# Try it
Among the entries below, copy every line that carries the word "class".

# Material shown
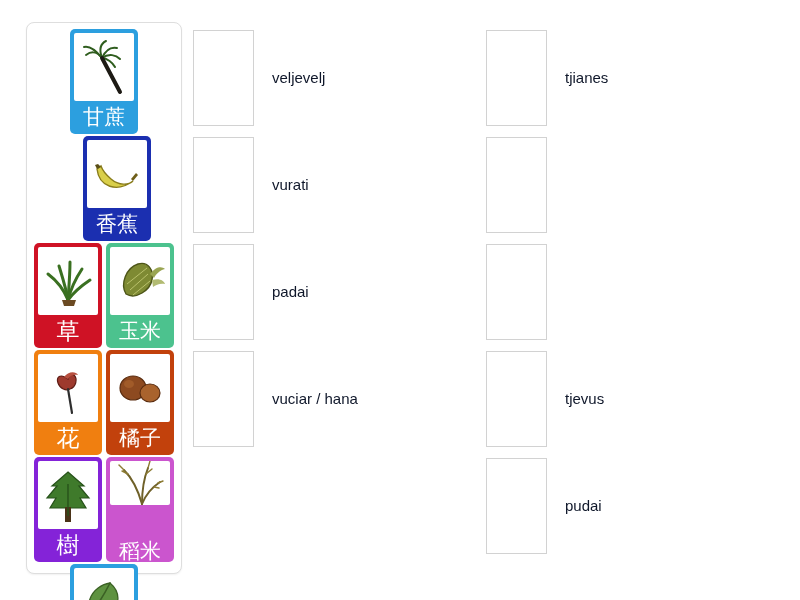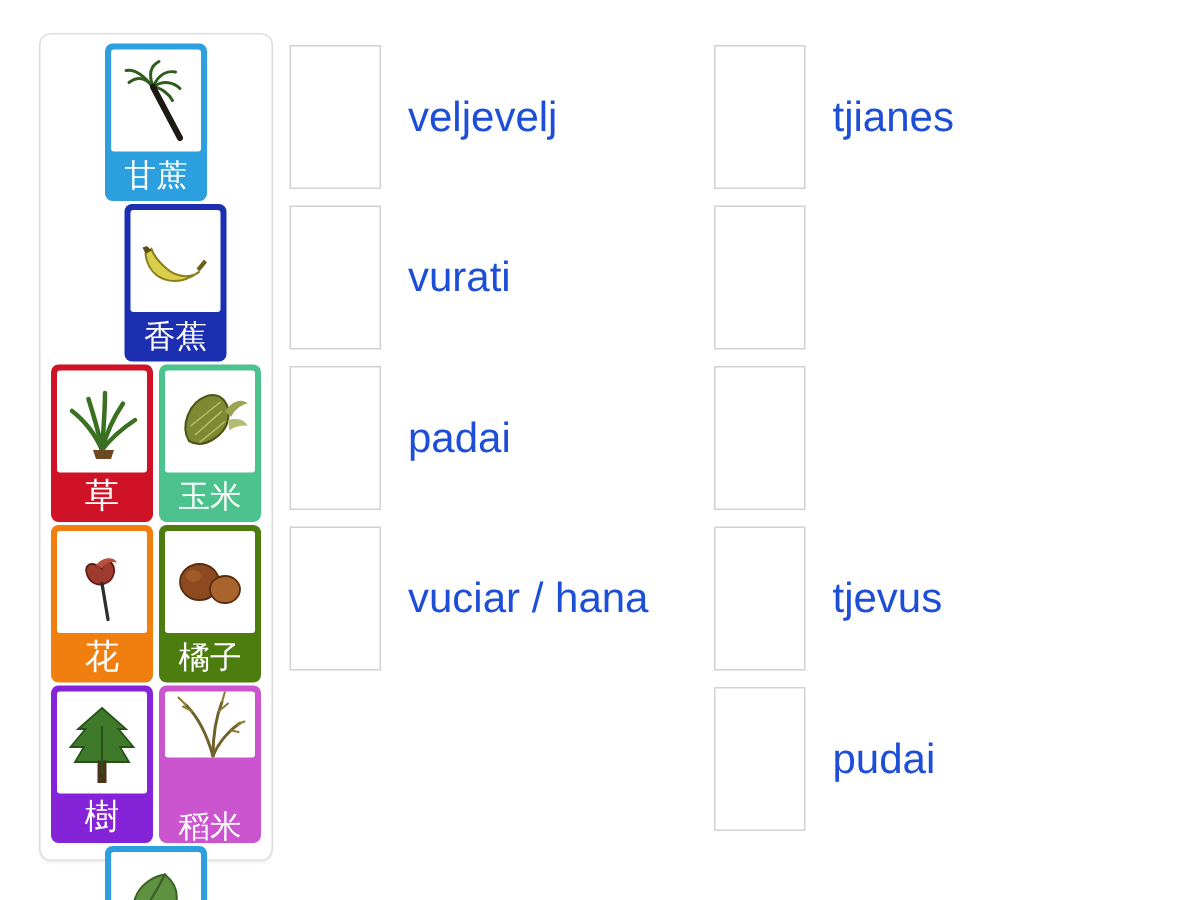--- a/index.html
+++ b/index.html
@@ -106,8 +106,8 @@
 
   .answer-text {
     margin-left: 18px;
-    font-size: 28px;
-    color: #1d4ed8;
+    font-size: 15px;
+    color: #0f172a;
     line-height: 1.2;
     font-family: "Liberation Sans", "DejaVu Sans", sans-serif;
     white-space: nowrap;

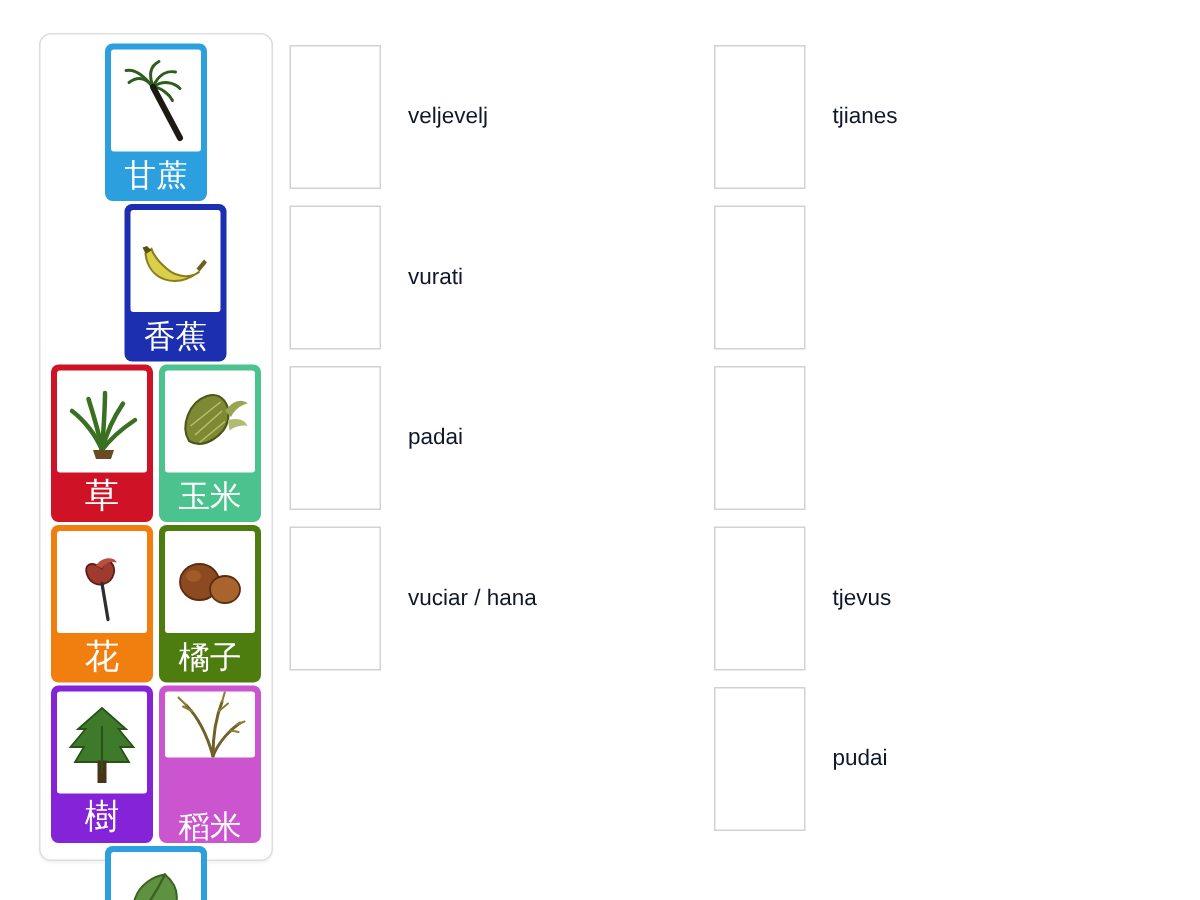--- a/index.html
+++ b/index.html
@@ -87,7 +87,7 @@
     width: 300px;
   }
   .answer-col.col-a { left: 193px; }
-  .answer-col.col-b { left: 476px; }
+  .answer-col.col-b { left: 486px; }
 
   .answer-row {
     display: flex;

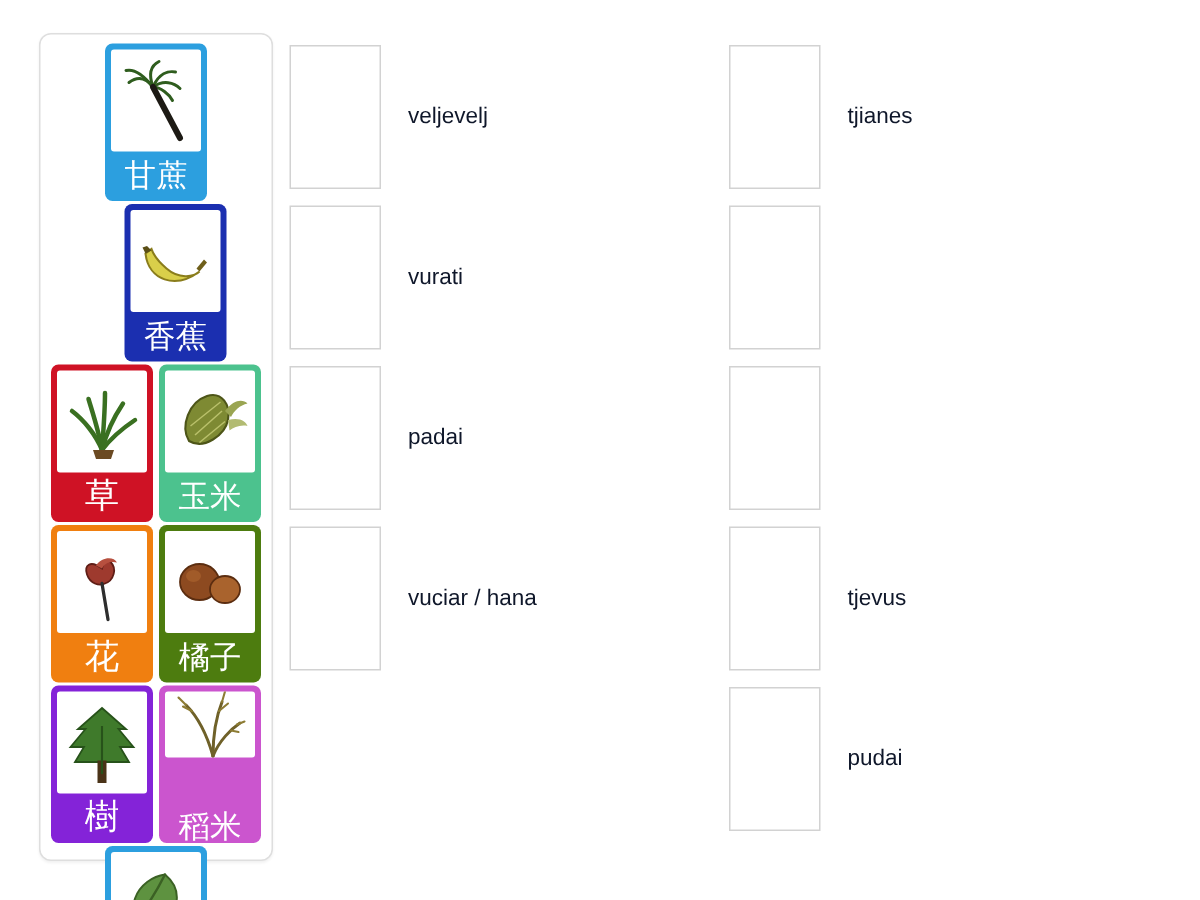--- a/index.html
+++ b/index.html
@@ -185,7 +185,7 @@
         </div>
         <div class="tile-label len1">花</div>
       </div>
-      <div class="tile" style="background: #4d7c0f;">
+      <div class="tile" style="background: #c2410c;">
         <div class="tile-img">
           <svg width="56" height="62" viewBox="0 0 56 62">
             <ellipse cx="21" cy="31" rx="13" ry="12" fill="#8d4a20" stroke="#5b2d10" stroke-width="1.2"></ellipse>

# Solution
         <div class="tile-label len1">花</div>
-      <div class="tile" style="background: #4d7c0f;">
+      <div class="tile" style="background: #c2410c;">
         <div class="tile-img">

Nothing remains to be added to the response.